The full study, titled Dispelling Minimum Wage Mythology: The Minimum Wage and the Impact on Jobs in Canada, 1983–2012, is available here. It received some decent media coverage, including stories in the Toronto Star, Canadian Labour Reporter, the Huffington Post, and the U.S. liberal news aggregator ThinkProgress. (The latter link includes several other useful links to other progressive research on minimum wage effects.)

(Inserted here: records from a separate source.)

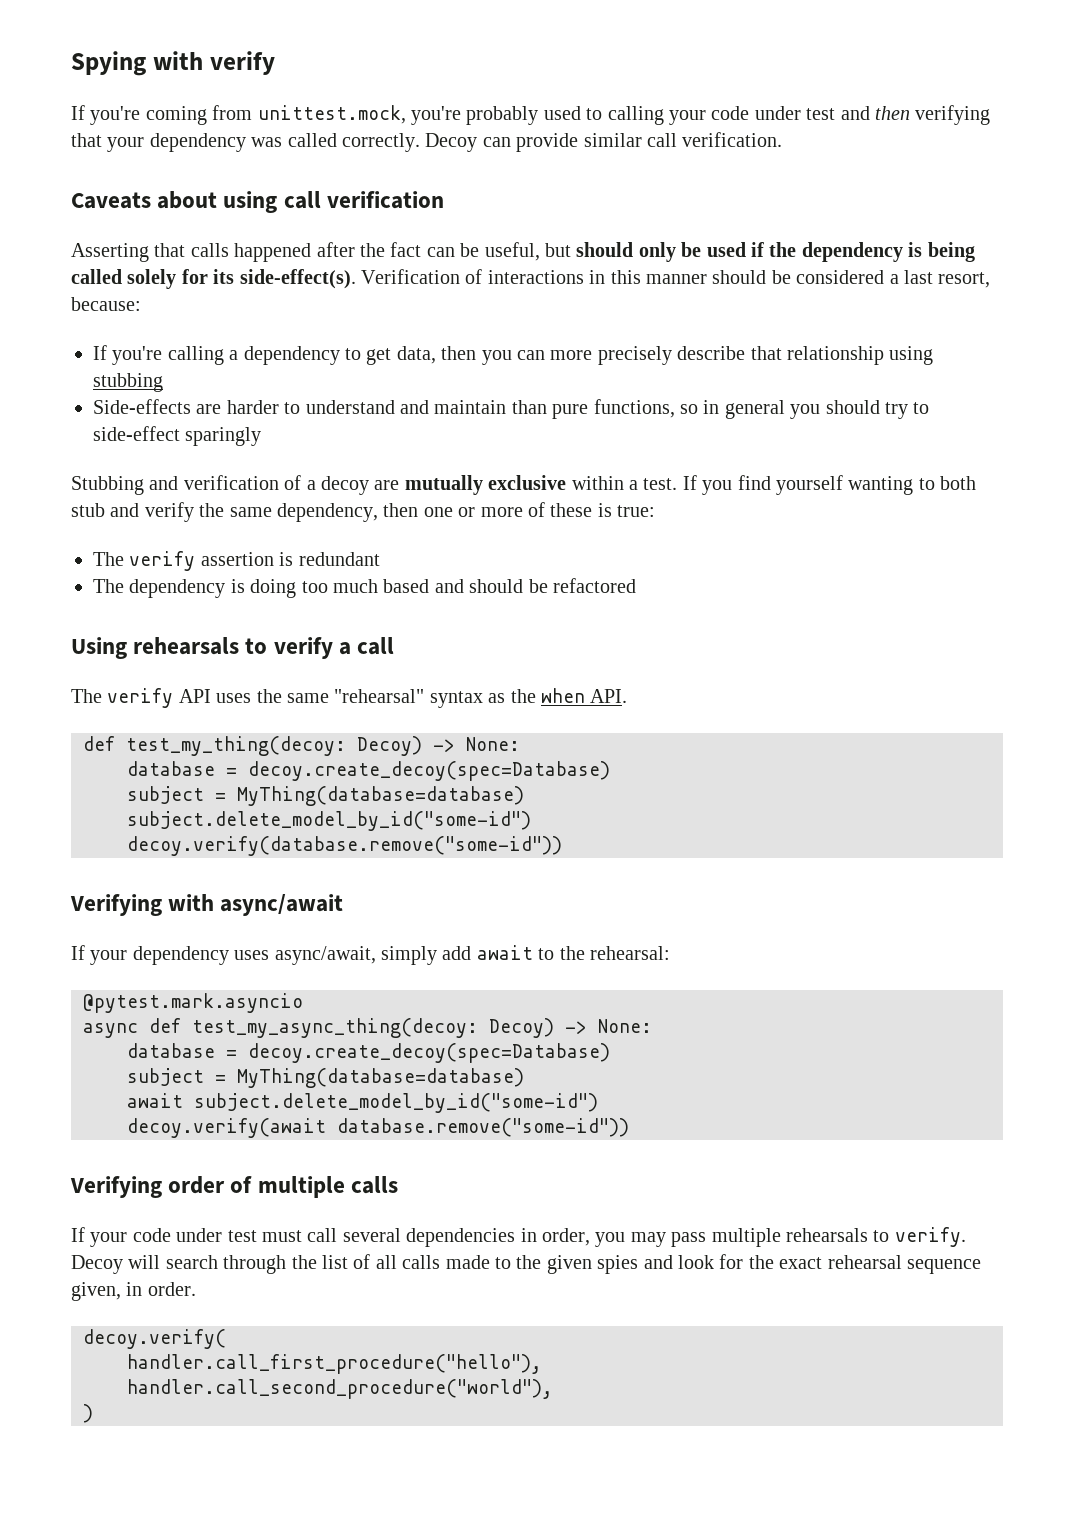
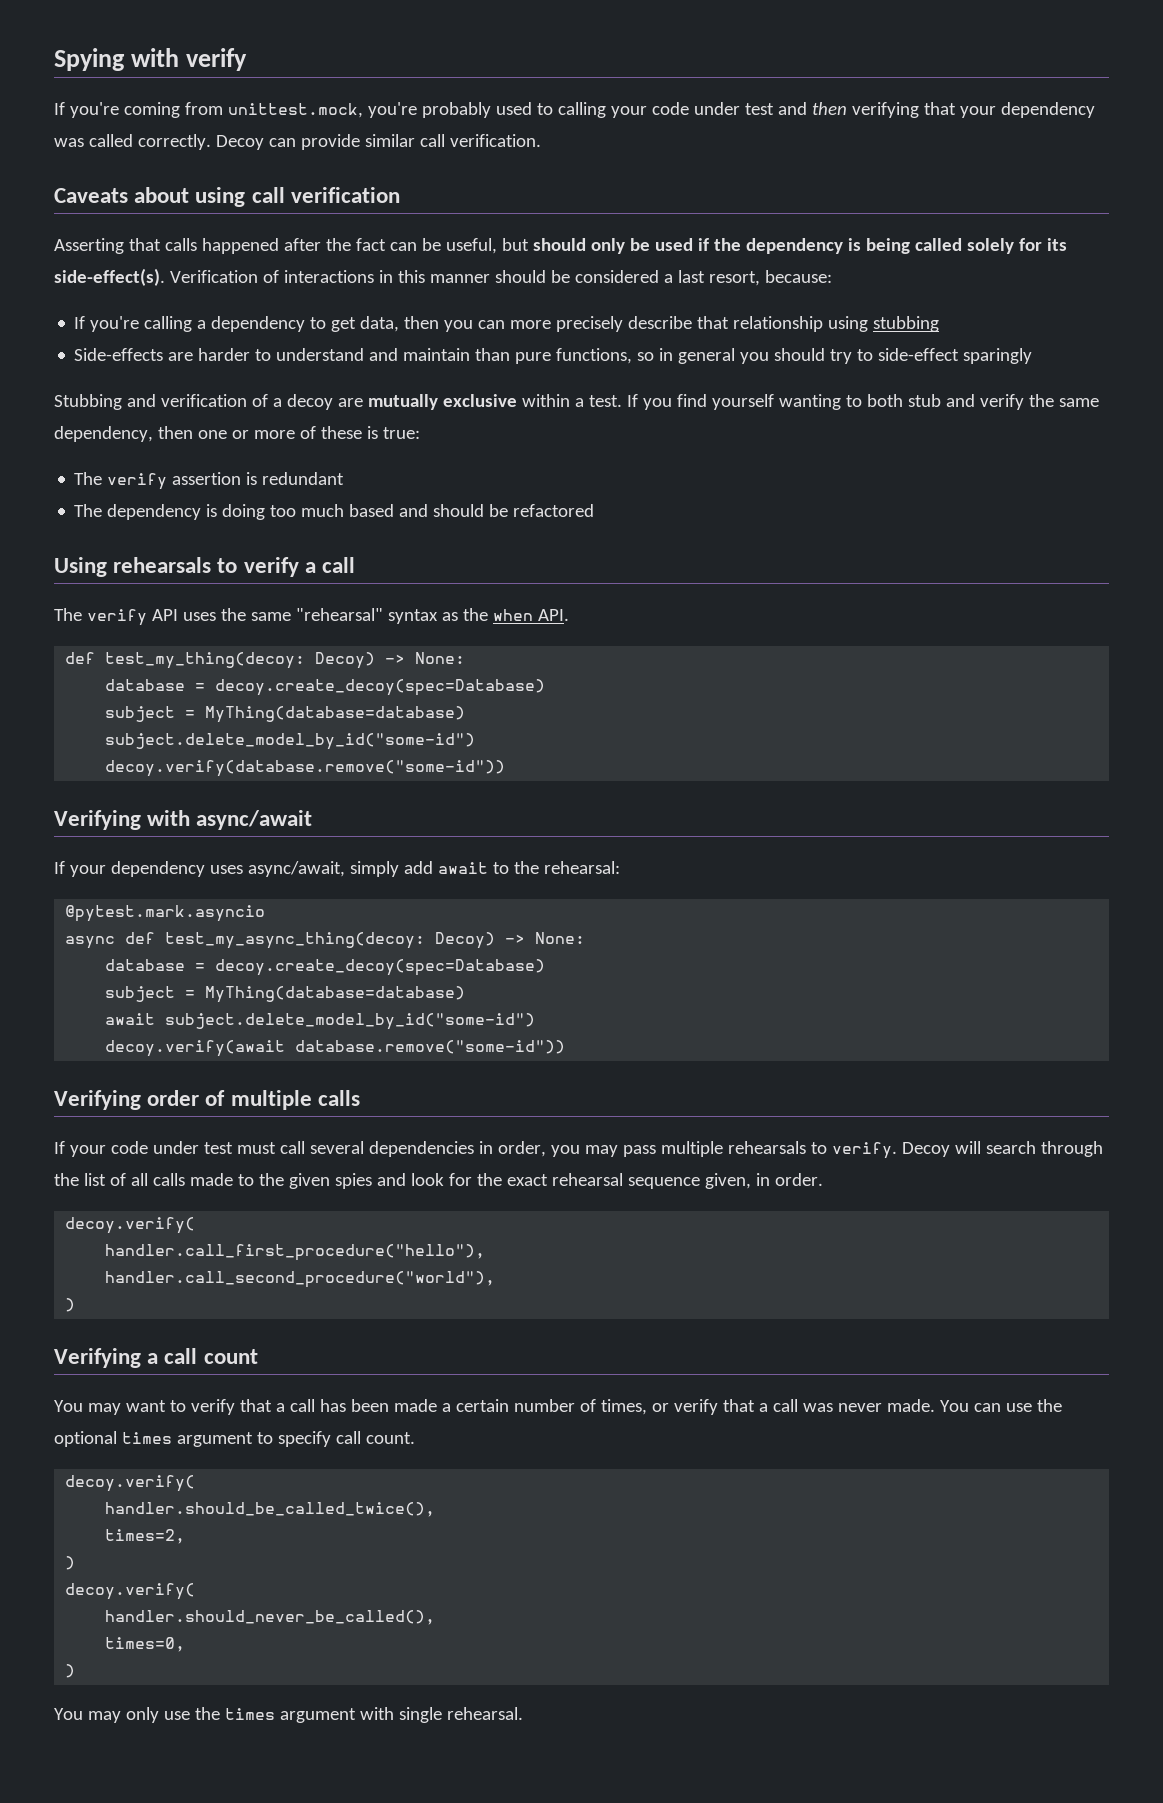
+ Verifying a call count
+ You may want to verify that a call has been made a certain number of times, or verify that a call was never made. You can use the optional times argument to specify call count.
+ decoy.verify(
+ handler.should_be_called_twice(),
+ times=2,
+ )
+ decoy.verify(
+ handler.should_never_be_called(),
+ times=0,
+ )
+ You may only use the times argument with single rehearsal.

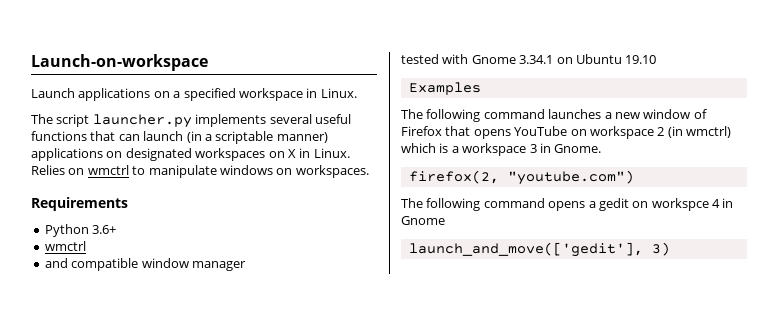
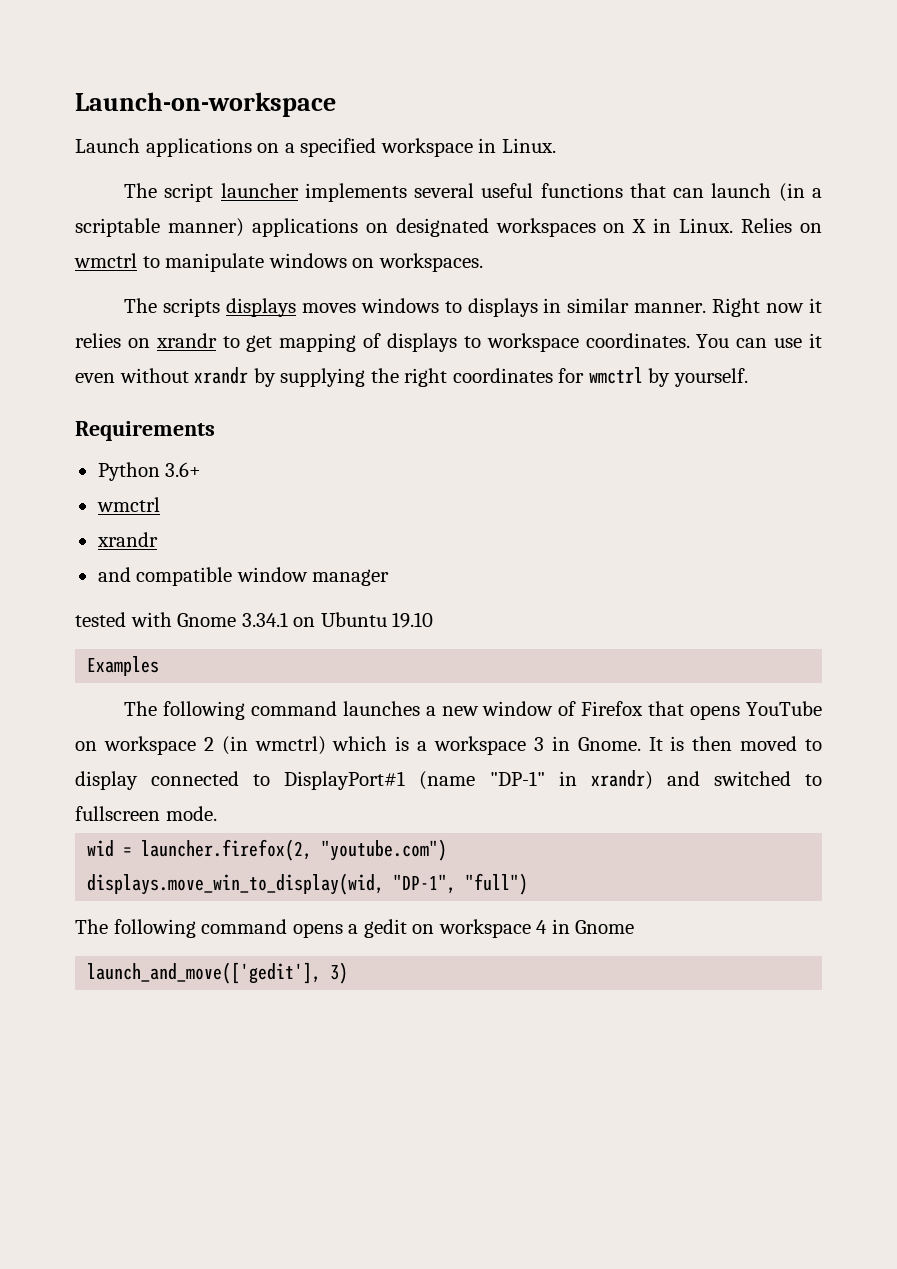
- The script launcher.py implements several useful functions that can launch (in a scriptable manner) applications on designated workspaces on X in Linux.
+ The script launcher implements several useful functions that can launch (in a scriptable manner) applications on designated workspaces on X in Linux.
+ The scripts displays moves windows to displays in similar manner. Right now it relies on xrandr to get mapping of displays to workspace coordinates. You can use it even without xrandr by supplying the right coordinates for wmctrl by yourself.
  Python 3.6+
  wmctrl
+ xrandr
- The following command launches a new window of Firefox that opens YouTube on workspace 2 (in wmctrl) which is a workspace 3 in Gnome.
- firefox(2, "youtube.com")
+ The following command launches a new window of Firefox that opens YouTube on workspace 2 (in wmctrl) which is a workspace 3 in Gnome. It is then moved to display connected to DisplayPort#1 (name "DP-1" in xrandr) and switched to fullscreen mode.
+ wid = launcher.firefox(2, "youtube.com")
+ displays.move_win_to_display(wid, "DP-1", "full")
- The following command opens a gedit on workspce 4 in Gnome
+ The following command opens a gedit on workspace 4 in Gnome

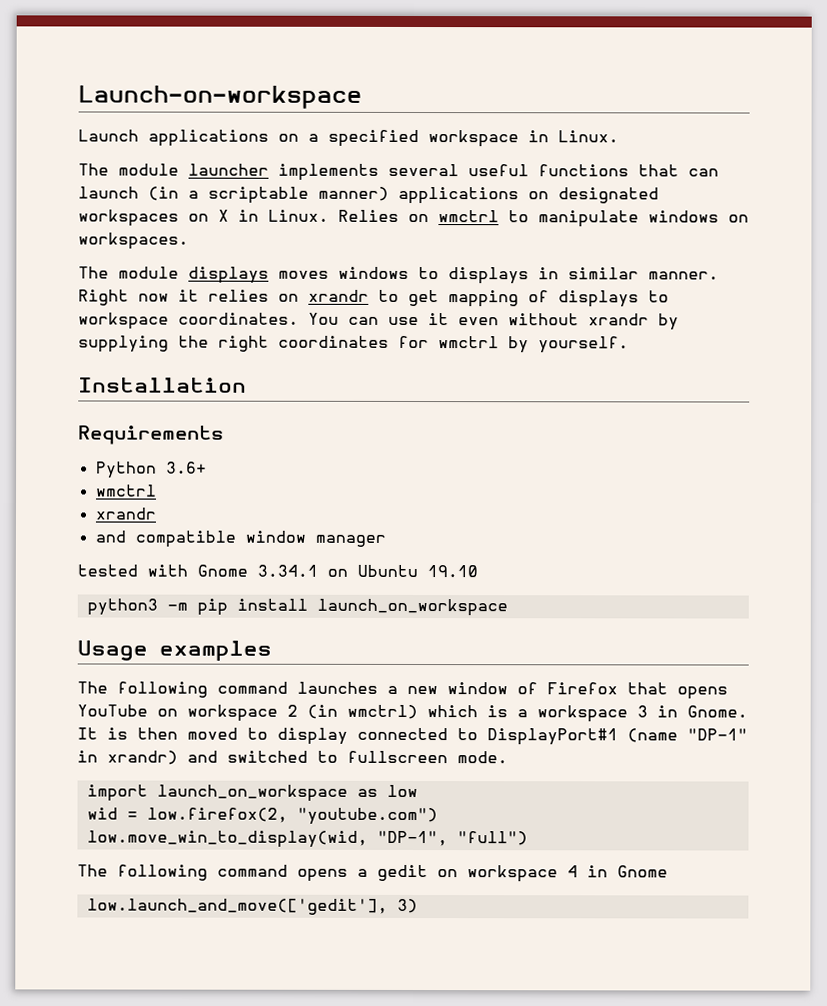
- The script launcher implements several useful functions that can launch (in a scriptable manner) applications on designated workspaces on X in Linux.
+ The module launcher implements several useful functions that can launch (in a scriptable manner) applications on designated workspaces on X in Linux.
- The scripts displays moves windows to displays in similar manner.
+ The module displays moves windows to displays in similar manner.
+ Installation
- Examples
+ python3 -m pip install launch_on_workspace
+ Usage examples
+ import launch_on_workspace as low
- wid = launcher.firefox(2, "youtube.com")
+ wid = low.firefox(2, "youtube.com")
- displays.move_win_to_display(wid, "DP-1", "full")
+ low.move_win_to_display(wid, "DP-1", "full")
- launch_and_move(['gedit'], 3)
+ low.launch_and_move(['gedit'], 3)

The major points of the paper are as follows:

  • In reviewing the extensive literature on the minimum wage, there is a persistent indeterminacy on both theoretical and empirical grounds regarding the likely employment effects of changes in the statutory minimum. Theoretically there are plausible arguments going either way: higher minimums might cause disemployment (via capital substitution effects, impacts on the scale of production by minimum wage employers, and other channels). But there are plausible theoretical arguments that the effect might be negligible (since the demand for labour is derived from the demand for the ultimate product which labour produces) or even positive (if we consider demand-side feedbacks on purchasing power from higher wages, or positive impacts from higher minimum wages on productivity and employee retention).
  • This ambiguity is also reflected in empirical studies. Many find small negative disemployment effects, many find no significant effects, and some find positive effects. (There are specific references to this extensive literature in our CCPA study.)
  • So to consider how this indeterminacy shows up in the real data, we cast a broad, simple, empirical net. We looked at aggregate employment and unemployment data — for each of the 10 provinces, over a three-decade period. We considered a range of different employment and unemployment indicators (seven in total for EACH province). These indicators included overall employment, the employment rate, and the unemployment rate; the youth employment and unemployment rates; and employment in two key low-wage sectors (retail and hospitality). And we asked: given the debates in both economic theory and empirical research about the employment effects of higher minimum wages, are there any disemployment effects from minimum wage changes strong enough to be visible in aggregate labour market data? (And hence important enough that policy-makers should be concerned about them?)
  • The answer was a resounding “NO.” We conducted a total of 70 regressions (seven in each province) on data series covering the period 1983 through 2012. In each case we included an appropriate measure of macroeconomic conditions to capture the dominant impact of spending power and product market conditions on hiring decisions. (These demand-side variables were strongly significant in most of the regressions, not surprisingly — since, after all, employers don’t hire workers for their own sake, they hire workers to produce stuff to sell to consumers, so the level of consumer demand is the key variable.)
  • In 90 per cent of the regressions (63 of 70), the minimum wage term was not statistically significant in either direction. This indicates that once we have controlled for spending power and demand conditions in product markets (which is why workers get hired in the first place), then the minimum wage is not a significant determinant of employment decisions. Whatever disemployment pressures may result (from capital-labour substitution, or reductions in the scale of business activity by some minimum-wage employers), are offset by other factors affecting employment levels.
  • This finding of general statistical irrelevance was also sustained even when we zeroed in on youth employment and unemployment rates, and on employment in the low-wage retail and hospitality sectors.
  • Moreover, in the seven cases where changes in the minimum wage proved to be a statistically significant determinant of changes in employment or unemployment, the results were almost evenly split in terms of the direction of the impact. Four cases found a negative impact of higher minimum wages on hiring outcomes (leading to either less employment or more unemployment). But three cases found a positive impact (leading to either higher employment or lower unemployment) — including the youth unemployment rate in Ontario (for which the minimum wage was statistically significant, with a negative sign).
  • A detailed description of the methodology of the study, and results for all 70 of the regressions, is provided in the study.
  • The key take-away: the level of the minimum wage is virtually statistically irrelevant as a determinant of employment levels in Canada — even in sectors which use minimum wage labour heavily. Macroeconomic and demand-side measures (affecting how much of their output businesses expect to be able to sell) are by far the most important determinants of employment levels. Nor is it credible to argue that raising minimum wages will, in itself, improve employment outcomes. That’s why our progressive jobs vision must also include expansionary demand-side measures (including an end to austerity, ambitious public investment, measures to stimulate business investment and exports, and more) to expand the quantity of jobs, in addition to measures (including higher minimum wages) which boost the quality of jobs.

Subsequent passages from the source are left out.